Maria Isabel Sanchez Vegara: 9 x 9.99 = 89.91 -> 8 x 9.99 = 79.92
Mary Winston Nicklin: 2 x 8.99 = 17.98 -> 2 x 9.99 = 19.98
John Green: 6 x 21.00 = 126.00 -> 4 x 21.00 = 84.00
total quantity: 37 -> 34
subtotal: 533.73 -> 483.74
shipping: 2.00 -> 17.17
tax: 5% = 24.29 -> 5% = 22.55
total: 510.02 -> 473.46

┄┄┄┄┄┄

What needs to be done
Please copy exactly, and only, the lines from the line containing "total quantity: 37 -> 34" through the last line of the records, with both ends included.

Expected answer
total quantity: 37 -> 34
subtotal: 533.73 -> 483.74
shipping: 2.00 -> 17.17
tax: 5% = 24.29 -> 5% = 22.55
total: 510.02 -> 473.46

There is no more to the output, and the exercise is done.